I'm nineteen now. My birthday came and passed. Not a whole lot of people remembered, but hey, I'm not complaining. Heck, I wasn't expecting anyone to remember. And no, this isn't me saying "oof, no one's going to remember, this sucks," this is me saying "hey, it's nice if you remembered, but it's not a big deal if you don't!" I didn't expect nineteen to feel any different than eighteen, but somehow, I feel something's different. I don't know what (sorry), but there's something there.

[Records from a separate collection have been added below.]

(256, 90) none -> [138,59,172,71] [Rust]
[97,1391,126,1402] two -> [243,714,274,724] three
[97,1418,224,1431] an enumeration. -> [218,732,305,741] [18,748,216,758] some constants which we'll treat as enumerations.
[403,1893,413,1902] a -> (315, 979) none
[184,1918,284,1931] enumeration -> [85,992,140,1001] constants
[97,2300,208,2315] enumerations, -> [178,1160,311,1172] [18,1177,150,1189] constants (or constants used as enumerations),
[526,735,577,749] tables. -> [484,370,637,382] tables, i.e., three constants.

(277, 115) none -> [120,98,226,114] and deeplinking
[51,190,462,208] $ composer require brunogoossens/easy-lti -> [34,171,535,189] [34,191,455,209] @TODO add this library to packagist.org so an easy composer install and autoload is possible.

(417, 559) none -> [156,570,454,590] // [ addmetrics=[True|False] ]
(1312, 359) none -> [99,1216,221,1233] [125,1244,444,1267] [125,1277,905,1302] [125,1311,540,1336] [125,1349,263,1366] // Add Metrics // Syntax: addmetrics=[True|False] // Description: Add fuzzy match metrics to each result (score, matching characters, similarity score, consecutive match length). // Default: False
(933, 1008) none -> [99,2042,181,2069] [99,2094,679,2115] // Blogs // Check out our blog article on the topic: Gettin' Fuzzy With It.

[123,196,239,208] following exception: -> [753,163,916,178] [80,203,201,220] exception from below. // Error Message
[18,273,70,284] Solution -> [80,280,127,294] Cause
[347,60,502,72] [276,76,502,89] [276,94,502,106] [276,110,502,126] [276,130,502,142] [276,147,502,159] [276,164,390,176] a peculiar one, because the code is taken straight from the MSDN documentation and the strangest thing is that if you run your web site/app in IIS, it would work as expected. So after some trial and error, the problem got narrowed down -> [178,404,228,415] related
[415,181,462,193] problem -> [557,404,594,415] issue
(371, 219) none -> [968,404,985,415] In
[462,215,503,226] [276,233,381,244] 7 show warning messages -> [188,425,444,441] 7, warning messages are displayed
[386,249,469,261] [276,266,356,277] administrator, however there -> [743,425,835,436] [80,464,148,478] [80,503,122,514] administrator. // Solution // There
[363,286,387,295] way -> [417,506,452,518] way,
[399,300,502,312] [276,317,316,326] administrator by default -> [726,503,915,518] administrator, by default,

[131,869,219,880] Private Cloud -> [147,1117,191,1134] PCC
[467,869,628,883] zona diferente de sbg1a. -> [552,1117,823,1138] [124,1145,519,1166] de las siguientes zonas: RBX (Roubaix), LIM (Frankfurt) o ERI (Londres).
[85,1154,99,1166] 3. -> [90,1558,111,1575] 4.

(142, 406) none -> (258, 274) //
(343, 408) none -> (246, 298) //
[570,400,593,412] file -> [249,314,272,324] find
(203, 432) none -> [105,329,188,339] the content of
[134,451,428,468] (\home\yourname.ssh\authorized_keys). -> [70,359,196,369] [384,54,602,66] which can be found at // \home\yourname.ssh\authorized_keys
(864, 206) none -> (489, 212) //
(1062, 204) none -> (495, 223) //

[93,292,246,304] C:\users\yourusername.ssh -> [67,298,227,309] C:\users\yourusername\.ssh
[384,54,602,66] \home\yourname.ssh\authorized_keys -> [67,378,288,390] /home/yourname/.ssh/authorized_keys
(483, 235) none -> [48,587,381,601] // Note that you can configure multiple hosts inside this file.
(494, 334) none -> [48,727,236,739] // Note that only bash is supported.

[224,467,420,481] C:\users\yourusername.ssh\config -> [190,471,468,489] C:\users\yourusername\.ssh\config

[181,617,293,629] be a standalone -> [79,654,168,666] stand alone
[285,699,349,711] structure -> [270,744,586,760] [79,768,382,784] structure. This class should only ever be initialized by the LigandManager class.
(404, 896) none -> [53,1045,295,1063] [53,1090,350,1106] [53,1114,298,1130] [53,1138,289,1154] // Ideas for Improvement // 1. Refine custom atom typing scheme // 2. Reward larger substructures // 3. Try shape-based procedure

Theatre... I have decided to switch out of the theatre program. A decision that did not come lightly. It's the one thing I had been gearing my life towards for the last seven or eight years. But doing it in college, in school, has started to lose it's thrill. And I feel that if I did continue it, it'd lose it's thrill entirely. And I don't want that to happen. So I applied for a change of program... into Media Arts. Primarily for Film Production and Photography. These things have always been of some interest to me, and so I thought I'd go for it! I'm super excited to try my hand at these things, and learn more about it. As for theatre and such things; I can continue to pursue that on my own, outside of school.

I am no longer unemployed. I bartend now, actually. At Le Bisou, the restaurant/bar that belongs to my sister's boyfriend. Downtown too, in the Plateau of all places (this area tends to get quite busy as the weather warms up). I've done a handful of nights so far, and have made some pretty decent money too. I love the job. The second I got behind the bar, I felt as if everything that followed was natural instinct/ability. The mixing of drinks, making up recipes, interacting with my coworkers and customers... it's a lot of fun. Or I find it is, anyway.

School's over now, and summer vacation is in full swing. I plan on working as much as I can, saving up, and enjoying the time off to the best of my ability. Not let things get me down, y'know? Y'know. And that starts tonight, with a trip to The Pound (which I haven't been to in ages, heh.)